Records contained in a dataset:
^^^^^^^^^^^^^^^^
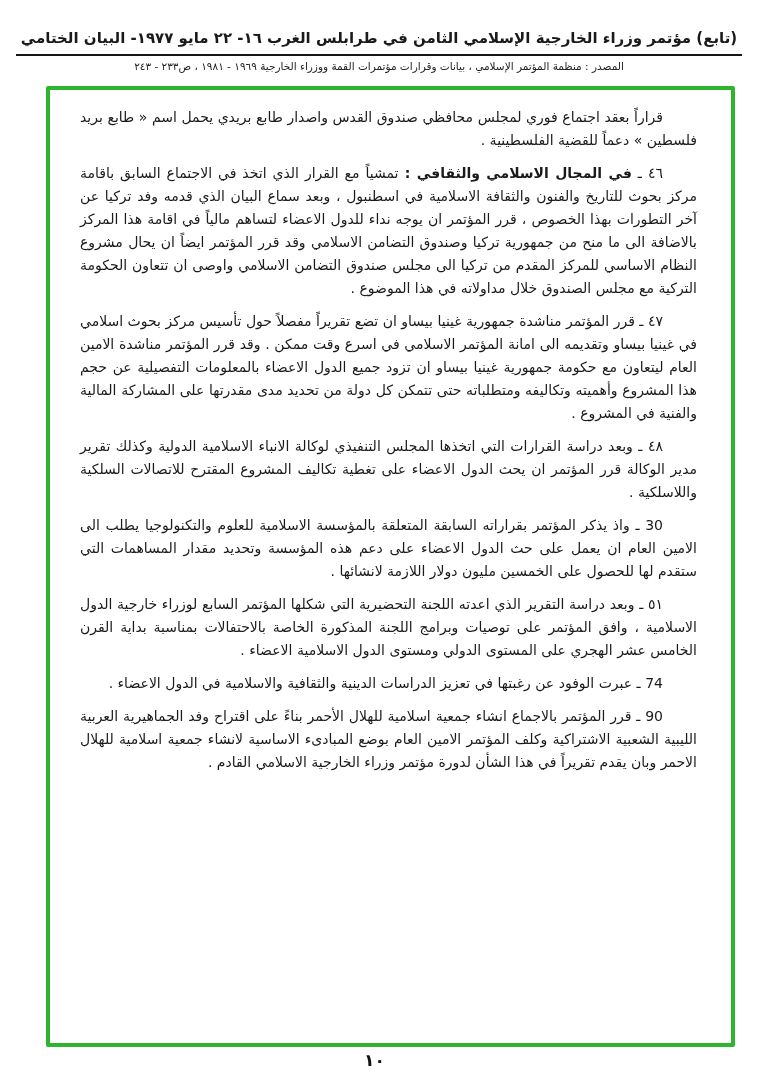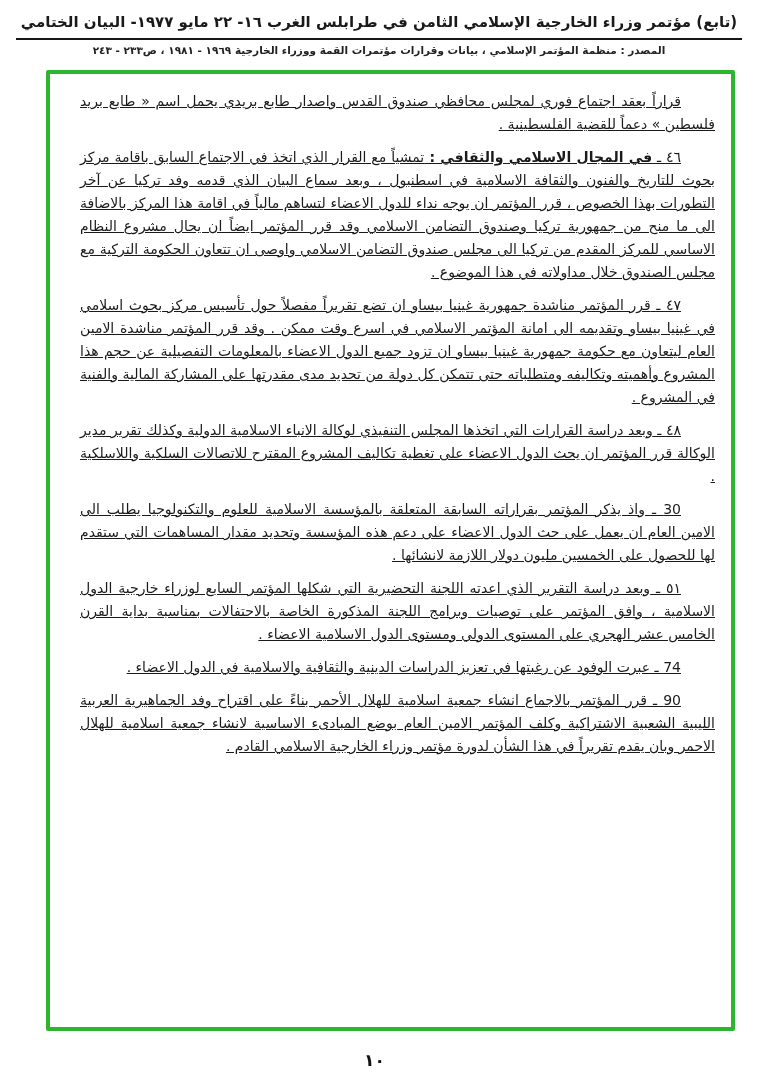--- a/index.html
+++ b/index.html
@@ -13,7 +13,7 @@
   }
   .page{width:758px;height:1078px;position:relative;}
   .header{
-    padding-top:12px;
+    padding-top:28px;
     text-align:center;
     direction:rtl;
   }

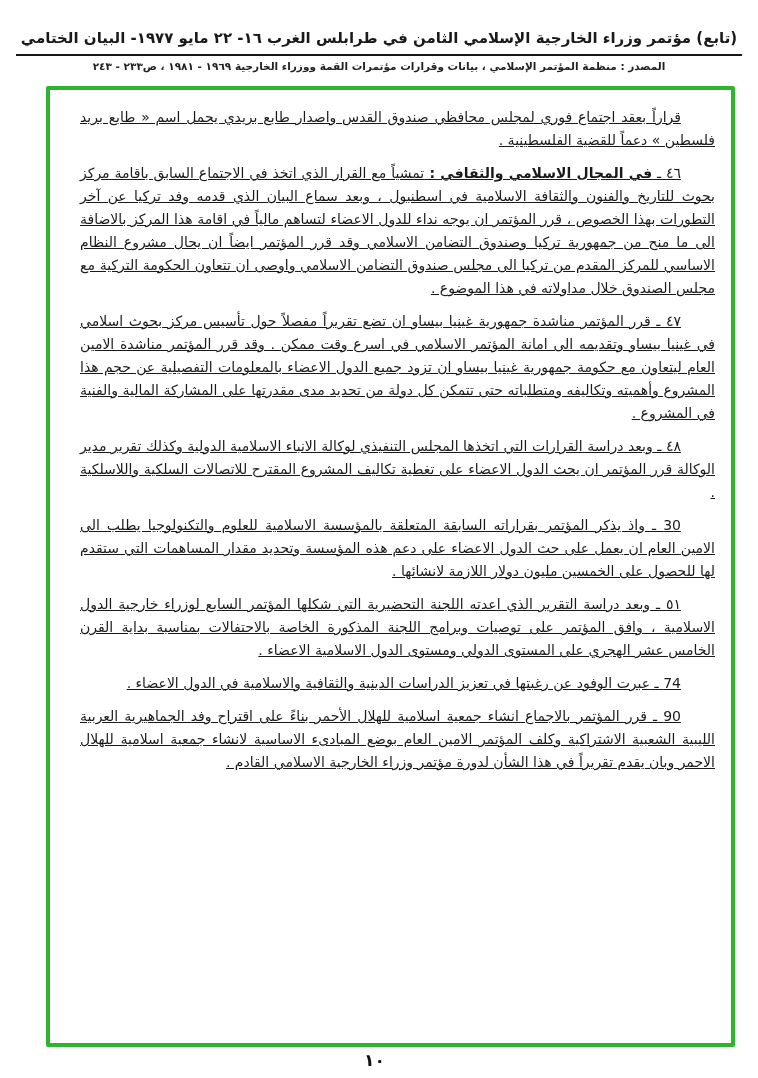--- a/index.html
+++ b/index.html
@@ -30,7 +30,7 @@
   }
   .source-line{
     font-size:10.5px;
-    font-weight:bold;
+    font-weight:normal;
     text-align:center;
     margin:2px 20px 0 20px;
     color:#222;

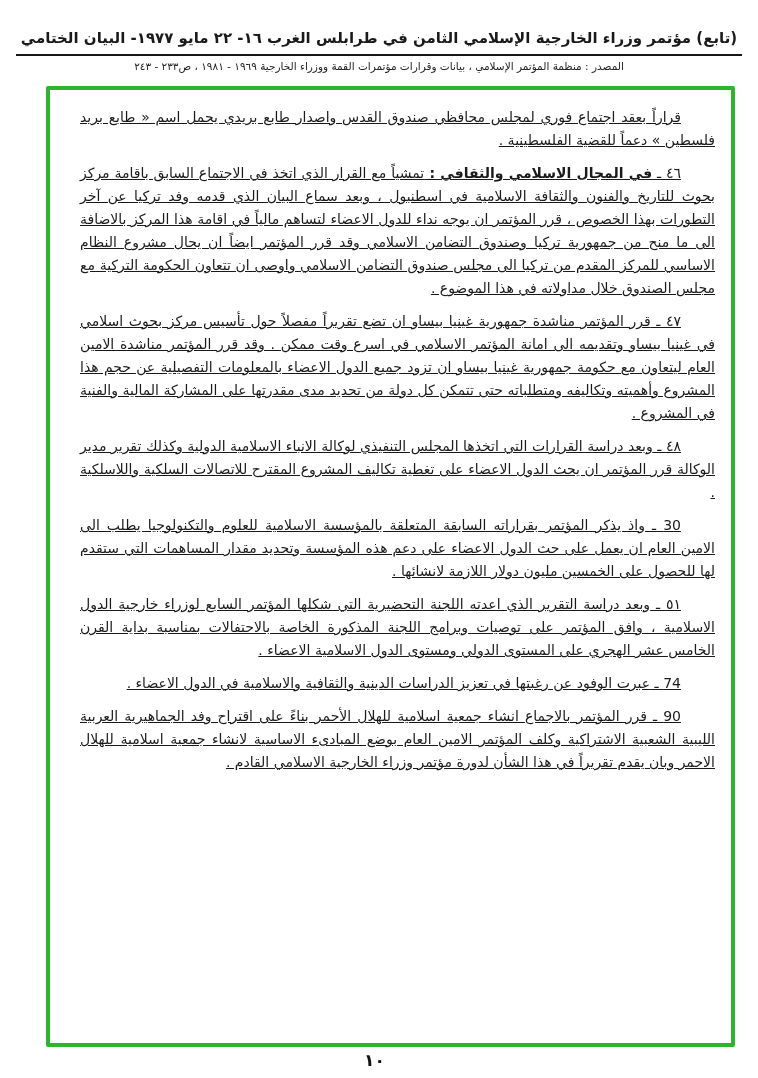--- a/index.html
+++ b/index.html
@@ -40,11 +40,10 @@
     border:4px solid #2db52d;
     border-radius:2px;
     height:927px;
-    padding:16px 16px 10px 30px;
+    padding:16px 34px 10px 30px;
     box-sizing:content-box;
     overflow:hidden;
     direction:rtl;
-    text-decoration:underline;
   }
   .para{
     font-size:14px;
^^^^^^^^^^^^^^^^
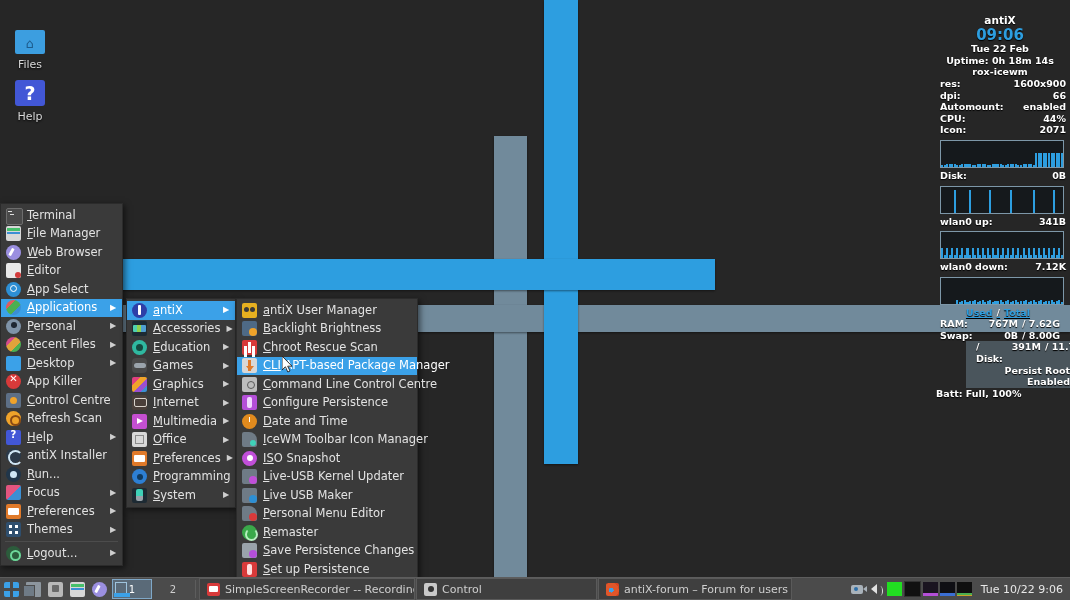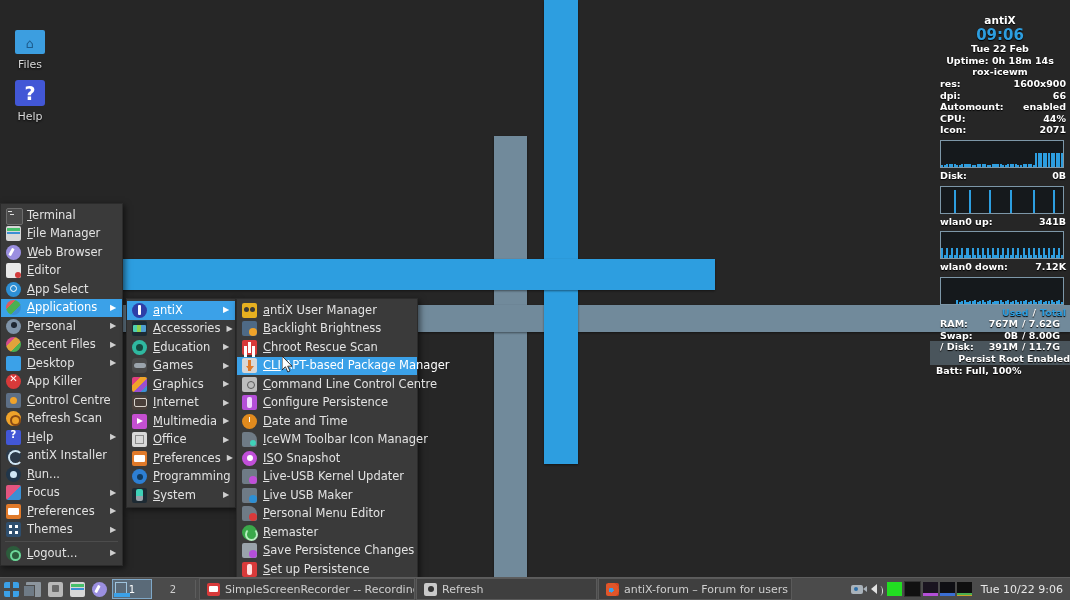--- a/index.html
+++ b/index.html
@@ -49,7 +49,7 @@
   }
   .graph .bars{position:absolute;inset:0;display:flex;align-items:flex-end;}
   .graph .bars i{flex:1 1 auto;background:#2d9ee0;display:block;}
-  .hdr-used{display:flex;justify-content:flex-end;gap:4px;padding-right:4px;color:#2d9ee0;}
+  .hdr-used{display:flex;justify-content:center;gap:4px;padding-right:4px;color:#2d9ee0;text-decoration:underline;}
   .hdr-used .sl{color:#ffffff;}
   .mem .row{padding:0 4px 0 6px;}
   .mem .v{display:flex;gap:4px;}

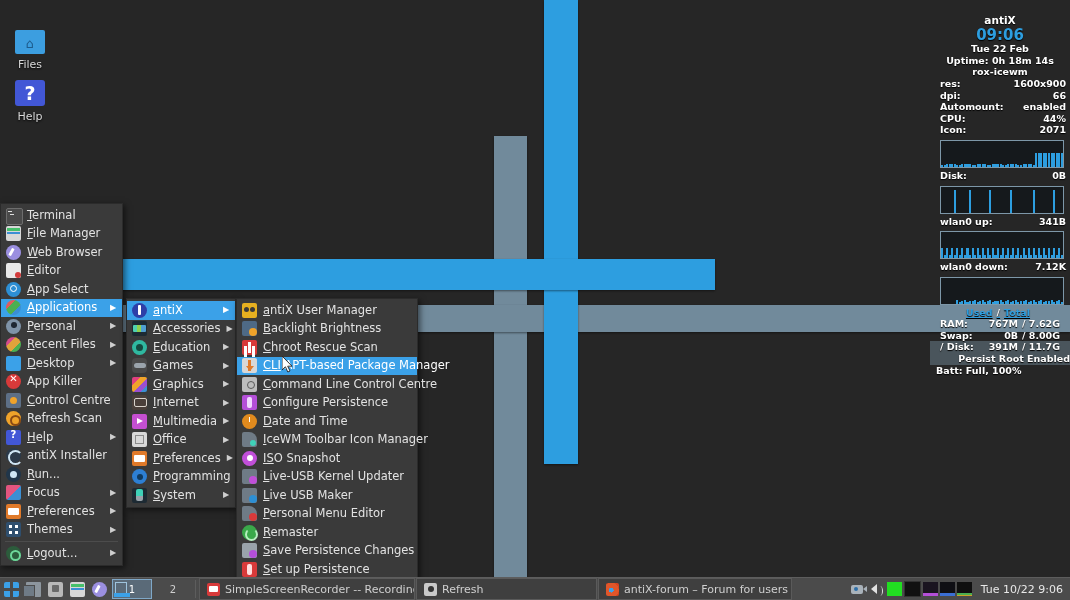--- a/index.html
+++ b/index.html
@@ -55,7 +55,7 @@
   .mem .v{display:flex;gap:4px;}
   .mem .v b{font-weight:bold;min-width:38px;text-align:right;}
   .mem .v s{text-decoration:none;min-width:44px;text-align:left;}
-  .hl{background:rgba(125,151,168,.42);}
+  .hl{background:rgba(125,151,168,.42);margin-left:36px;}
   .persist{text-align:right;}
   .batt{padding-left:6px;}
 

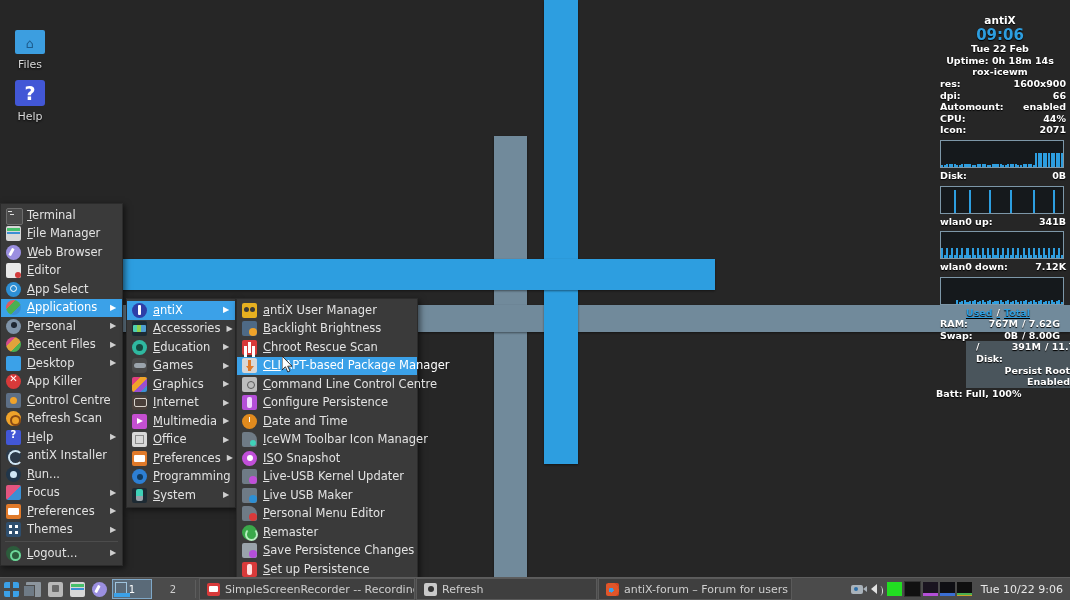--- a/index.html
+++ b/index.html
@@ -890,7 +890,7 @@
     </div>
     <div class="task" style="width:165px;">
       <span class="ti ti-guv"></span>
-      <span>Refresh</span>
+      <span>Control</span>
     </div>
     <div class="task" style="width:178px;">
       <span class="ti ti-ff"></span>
^^^^^^^^^^^^^^^^
Your instructions:
When a line in the records above contains the word "background", copy it.

Task output:
   .graph .bars i{flex:1 1 auto;background:#2d9ee0;display:block;}
-  .hl{background:rgba(125,151,168,.42);}
+  .hl{background:rgba(125,151,168,.42);margin-left:36px;}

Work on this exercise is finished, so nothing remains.